Although the direct relationship between behavior and brain activity is still unknown, these 20-second brain fluctuation patterns are observed universally and across species.

“If you put someone in a scanner and their mind wanders, you see these fluctuations. You can find these quasi-periodic patterns in rodents. You can find it in primates,” says Schumacher. “There is something fundamental about this brain network activity.”

“I think this answers a really fundamental question about the relationship between behavior and brain activity,” he adds.

“Understanding how these brain networks work together and influence behavior could lead to new therapies to help people organize their brain networks in the most effective way.”

And while this simple task doesn’t allow for the study of complex behaviors, the study could serve as a springboard to move on to more complex behaviors and states of focus.

“Next, I would like to study sustained attention in a more naturalistic way,” says Seeburger. “I hope we can deepen the understanding of attention and help people better manage their ability to control, maintain and increase it.”

About this attention and current research in neuroscience

Author: Jess Hunt-Ralston
Source: Georgia Institute of Technology
Contact: Jess Hunt-Ralston – Georgia Institute of Technology
Picture: Image is credited to Neuroscience News

Original research: Free access.
“Time-varying functional connectivity predicts fluctuations in sustained attention during a serial tapping task” by Dolly T. Seeburger et al. Cognitive, affective and behavioral neuroscience


Time-varying functional connectivity predicts fluctuations in sustained attention during a serial tapping task

The mechanisms by which large-scale brain networks contribute to sustained attention are unknown. Attention fluctuates from moment to moment, and this continuous change is consistent with dynamic changes in functional connectivity between brain networks involved in the internal and external distribution of attention.

In this study, we investigated how brain network activity varied across different levels of attentional focus (i.e., “zones”).

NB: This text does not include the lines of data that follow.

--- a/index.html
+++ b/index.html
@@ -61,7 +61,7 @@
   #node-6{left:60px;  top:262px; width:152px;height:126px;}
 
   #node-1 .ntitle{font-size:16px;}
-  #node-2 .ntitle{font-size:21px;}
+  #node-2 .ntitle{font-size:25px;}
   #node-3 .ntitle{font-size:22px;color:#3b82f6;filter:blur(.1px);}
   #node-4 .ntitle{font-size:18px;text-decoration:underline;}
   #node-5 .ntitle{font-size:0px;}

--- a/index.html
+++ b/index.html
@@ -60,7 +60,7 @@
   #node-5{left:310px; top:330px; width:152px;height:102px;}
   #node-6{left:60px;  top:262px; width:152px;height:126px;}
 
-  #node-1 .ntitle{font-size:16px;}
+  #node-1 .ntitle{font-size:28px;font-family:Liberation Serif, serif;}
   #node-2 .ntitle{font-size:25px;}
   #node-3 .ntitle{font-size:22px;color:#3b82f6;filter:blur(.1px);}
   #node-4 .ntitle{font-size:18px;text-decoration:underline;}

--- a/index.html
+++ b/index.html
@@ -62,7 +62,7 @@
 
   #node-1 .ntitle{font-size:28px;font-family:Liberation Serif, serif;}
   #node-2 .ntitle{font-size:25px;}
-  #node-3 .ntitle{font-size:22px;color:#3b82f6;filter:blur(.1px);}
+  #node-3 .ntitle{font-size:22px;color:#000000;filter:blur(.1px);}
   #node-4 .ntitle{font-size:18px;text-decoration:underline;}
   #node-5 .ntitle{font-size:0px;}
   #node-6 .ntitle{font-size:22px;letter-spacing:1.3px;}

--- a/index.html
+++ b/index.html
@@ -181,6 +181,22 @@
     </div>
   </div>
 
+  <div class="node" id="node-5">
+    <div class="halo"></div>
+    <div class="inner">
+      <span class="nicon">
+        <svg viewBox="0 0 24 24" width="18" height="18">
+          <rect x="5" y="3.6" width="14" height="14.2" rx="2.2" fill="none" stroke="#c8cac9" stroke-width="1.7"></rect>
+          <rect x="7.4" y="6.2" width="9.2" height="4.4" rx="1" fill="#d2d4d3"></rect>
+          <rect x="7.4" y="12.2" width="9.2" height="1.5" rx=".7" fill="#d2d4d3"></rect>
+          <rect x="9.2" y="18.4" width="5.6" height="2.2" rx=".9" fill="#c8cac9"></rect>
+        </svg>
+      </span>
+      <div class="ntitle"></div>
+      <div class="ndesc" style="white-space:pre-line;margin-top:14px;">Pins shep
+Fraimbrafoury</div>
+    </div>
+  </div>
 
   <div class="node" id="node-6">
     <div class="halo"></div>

Participants performed a finger tapping task and, guided by previous research, in-zone performance or state was identified by low variability in reaction time and out-of-zone as the reverse. In-zone sessions tend to occur earlier in the session than out-of-zone blocks. This is not surprising given how attention fluctuates over time.

Using a novel time-varying functional connectivity method called quasi-periodic pattern analysis (i.e., reliable low-frequency fluctuations at the network level), we found that activity between the network in default mode (DMN) and the task positive network (TPN) is significantly more anti-correlated in in-zone states than in out-of-zone states.

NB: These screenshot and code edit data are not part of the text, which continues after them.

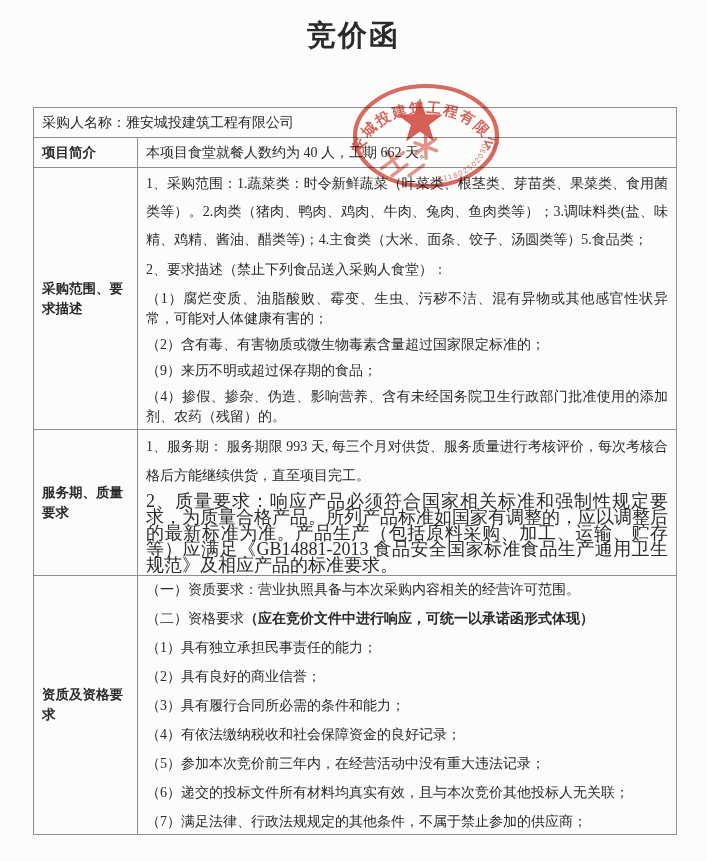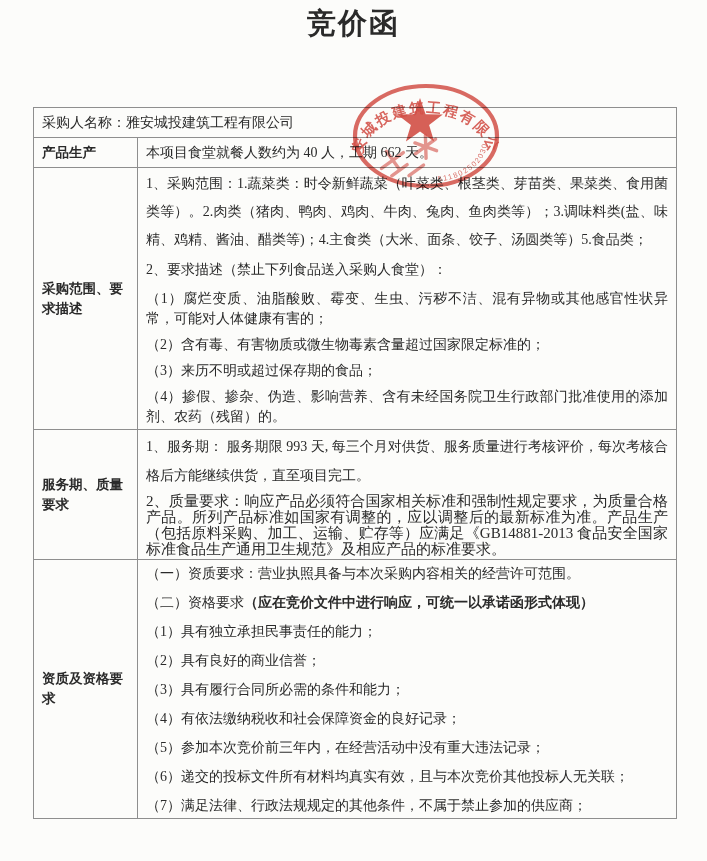--- a/index.html
+++ b/index.html
@@ -17,7 +17,7 @@
     text-align: center;
     font-size: 29px;
     font-weight: 700;
-    padding-top: 4px;
+    padding-top: 16px;
     letter-spacing: 2px;
   }
   .intro {

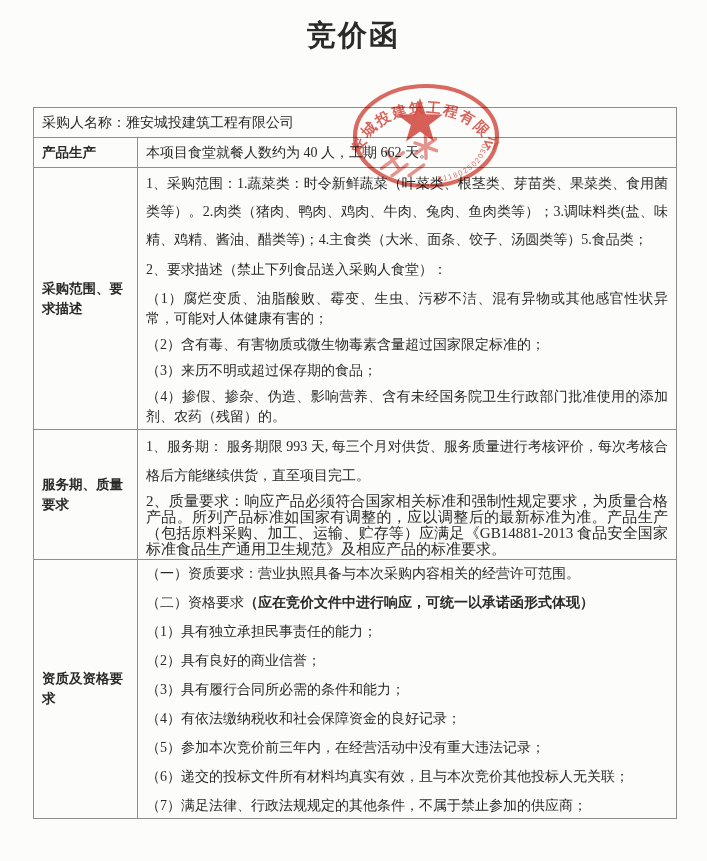--- a/index.html
+++ b/index.html
@@ -90,7 +90,7 @@
       <td colspan="4"><span class="lbl" style="padding-left:0">采购人名称：</span><span>雅安城投建筑工程有限公司</span></td>
     </tr>
     <tr class="r4">
-      <td class="lbl">产品生产</td>
+      <td class="lbl">项目简介</td>
       <td class="content" colspan="3">本项目食堂就餐人数约为 40 人，工期 662 天。</td>
     </tr>
     <tr class="r5">

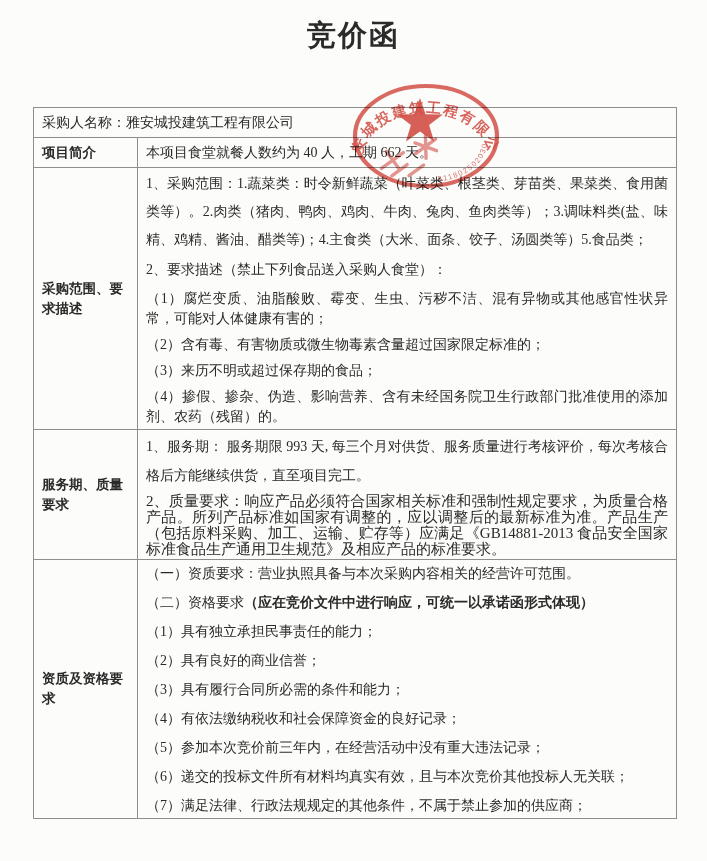--- a/index.html
+++ b/index.html
@@ -100,7 +100,7 @@
         <p class="head">2、要求描述（禁止下列食品送入采购人食堂）：</p>
         <p class="item">（1）腐烂变质、油脂酸败、霉变、生虫、污秽不洁、混有异物或其他感官性状异常，可能对人体健康有害的；</p>
         <p class="item">（2）含有毒、有害物质或微生物毒素含量超过国家限定标准的；</p>
-        <p class="item">（3）来历不明或超过保存期的食品；</p>
+        <p class="item">（9）来历不明或超过保存期的食品；</p>
         <p class="item">（4）掺假、掺杂、伪造、影响营养、含有未经国务院卫生行政部门批准使用的添加剂、农药（残留）的。</p>
       </td>
     </tr>

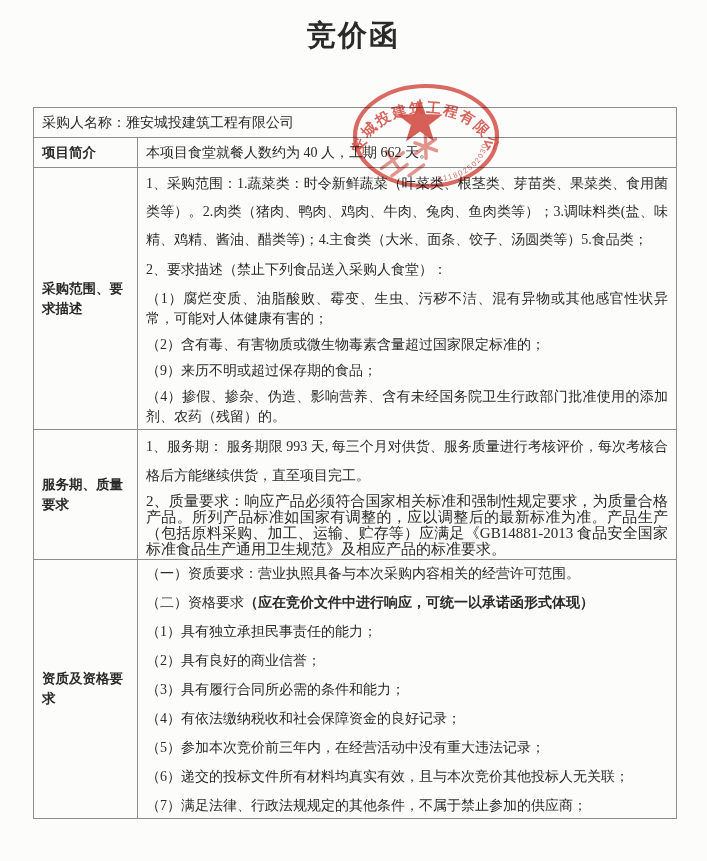--- a/index.html
+++ b/index.html
@@ -57,7 +57,7 @@
   .scope p.head { line-height: 26px; margin-top: 3px; }
   .scope p.item { line-height: 20px; margin-top: 6px; text-align: justify; }
   .service p.loose { line-height: 29px; text-align: justify; }
-  .service p.dense { line-height: 16px; font-size: 15px; margin-top: 3px; text-align: justify; }
+  .service p.dense { line-height: 16px; font-size: 18px; margin-top: 3px; text-align: justify; }
   .qual p { line-height: 20px; margin-top: 9px; text-align: justify; }
   .qual p:first-child { margin-top: 2px; }
   .qual .b { font-weight: 700; }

Furthermore, it is the frontoparietal control network (FPCN) switch that differentiates the two zone states. Activity in the dorsal attention network (DAN) and DMN was desynchronized in the two area states.

During out-of-area periods, the FPCN synchronized with the DMN, while during in-area periods, the FPCN shifted to synchronization with the DAN. In contrast, the ventral attention network (VAN) synchronized more closely with the DMN during in-zone periods than during out-of-zone periods.

These results demonstrate that time-varying functional connectivity of low-frequency fluctuations across different brain networks varies with fluctuations in sustained attention or other processes that change over time.